I don't see how Wilkins escapes that charge in regard to covenant; I don't even see him trying to do so. I don't even see an appreciation of it at all. And yet to me its the most basic thing, the very first principle of church. It is the thing which ordinary members, such as myself, are the first concerned about: is it the gospel? Not, Can it fit in with the parameters of the confessional standard; but, is it the gospel? Is there room for men to preach what they themselves are convinced of without the necessity of establishing these things as clearly and only Biblical?

The point is that this was done without first clearing it with the denomination. Is FV clearly the gospel? That has to be Wilkins' first and foremost concern, that the denomination clears him to teach it as the Bible's clear meaning. He didn't. It is under question after the fact. This is lawlessness. He is not licenced to preach by his own conscience, or by people who think alike, but by Christ through His church. Nor is he called to preach what he is personally convicted of; but he is called to be personally convicted of that which he is called to preach. 

He is running on the frontier-like and lawless track that runs beside the mainline of ecclesiastical order. That's what gives him the licence to interpret things his own way and not worry about whether he's in line with the historic church. He's only worried about whether he's within the widening margin of what it means to be within the medern sense of confessional standard. Its not unlike those who believe they can preach the Framework Hypothesis, or preach Postmillennialism, or Presuppositionalism, or any other number of secondary and non-necessary things of _adiaphora_. They are not, must not be confused with, Bible doctrine. And it is Bible doctrine that preachers are called to preach, that office-bearers are called to represent and defend, even in spite of their views on these other things. 

Office in the church is not a soapbox platform. And I think that this is the biggest fault here.


----------



## Magma2 (Dec 18, 2006)

> What I don't get is if Doug Wilson gets them, and the most prominent, most degreed theologians in the PCA don't, _why don't they go over to Wilson's denomination?_ The affair with Sandlin and his church have made even more clear that it is Wilson's denomination, and that Wilson et al. are into Empire building. If the PCA is so wrong, and so intractable, then why not just leave?
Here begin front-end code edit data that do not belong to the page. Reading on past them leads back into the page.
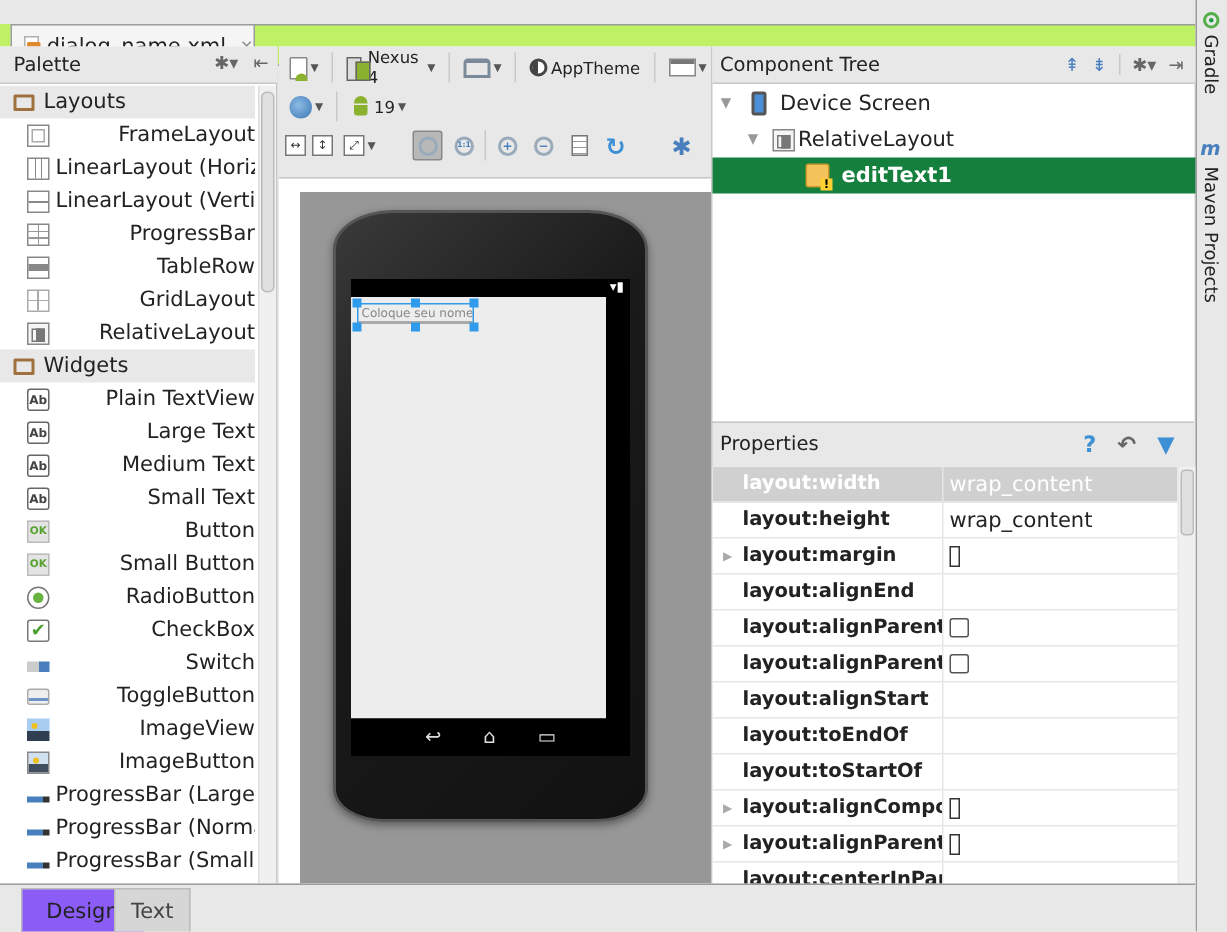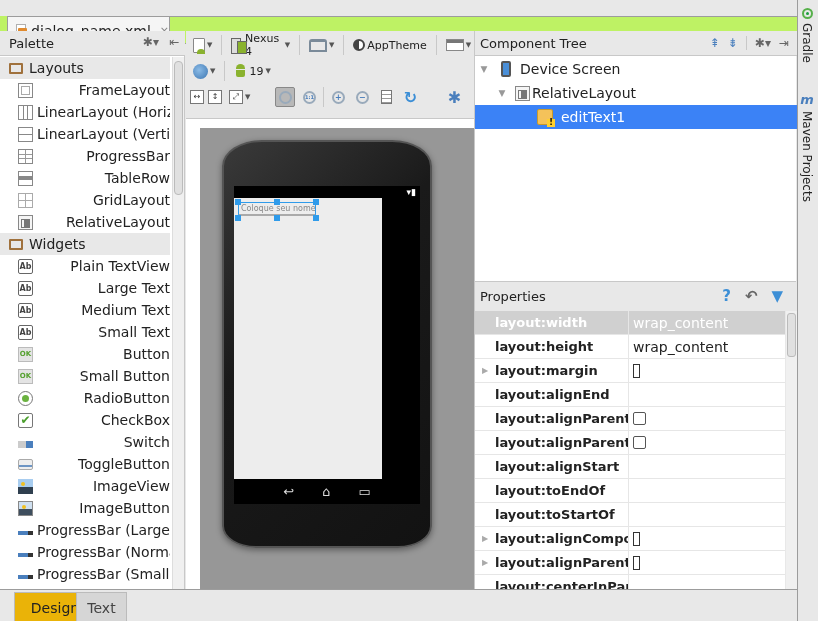"editText1" .tree-row.selected { background: #3b82f6 -> #15803d; font-weight: normal -> bold }
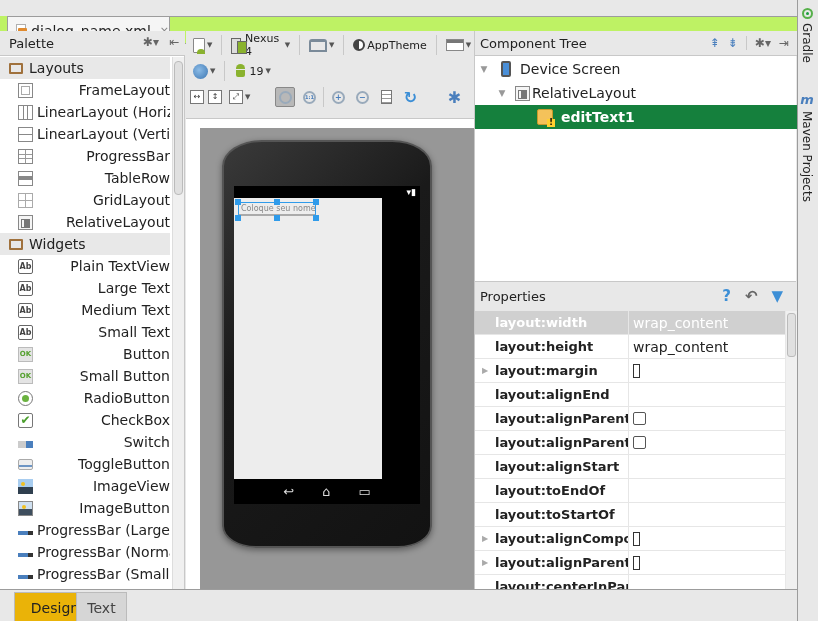"Coloque seu nome" #app-area { width: 148px -> 170px }
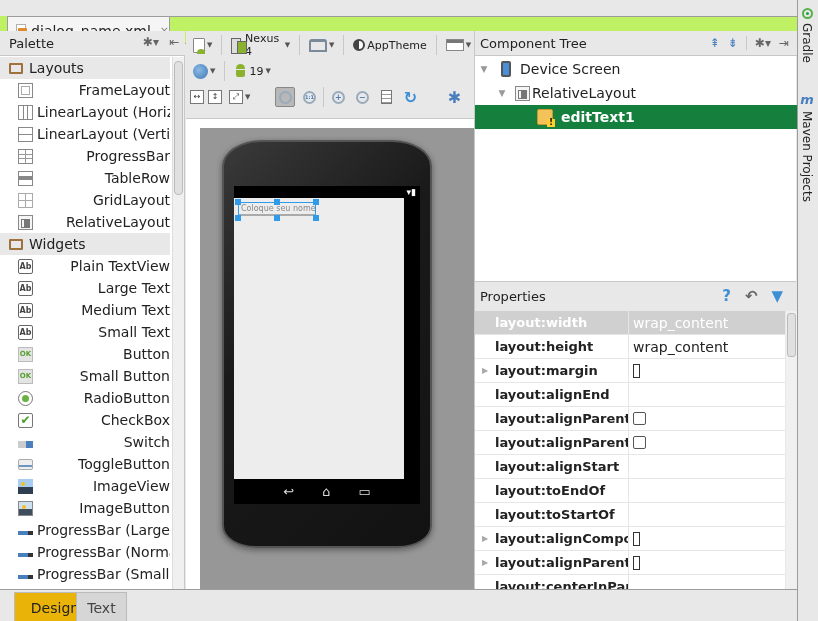"Design" #tab-design { background: #eab308 -> #8b5cf6 }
in my opinion these men believe themselves to be Reformed and Christian. To leave would be to admit they're neither.


----------



## R. Scott Clark (Dec 18, 2006)

But don't they assert the same is true of Wilson's sect? In that case, how is there any shame in realigning?

rsc



Magma2 said:


> in my opinion these men believe themselves to be Reformed and Christian. To leave would be to admit they're neither.


----------



## wsw201 (Dec 18, 2006)

Dr. Clark

What do you think of the arguement that the Standards are speaking decretively but the Scriptures are speaking covenantally?


----------



## R. Scott Clark (Dec 18, 2006)

In a word: rubbish and all it's synonyms.

It's a re-hashing of the Calvin v the Calvinists argument that has been thoroughly discredited by a host of books and articles. 

Beside the simply boring and tired C v C'ists argument, the claim assumes other false premises. It assumes, e.g., a sort of dichotomy between biblical and systematic theology that didn't exist then as today; it assumes that the divines were unaware of how to read Scripture redemptive-historically or that they brought no such perspective to bear on their work. 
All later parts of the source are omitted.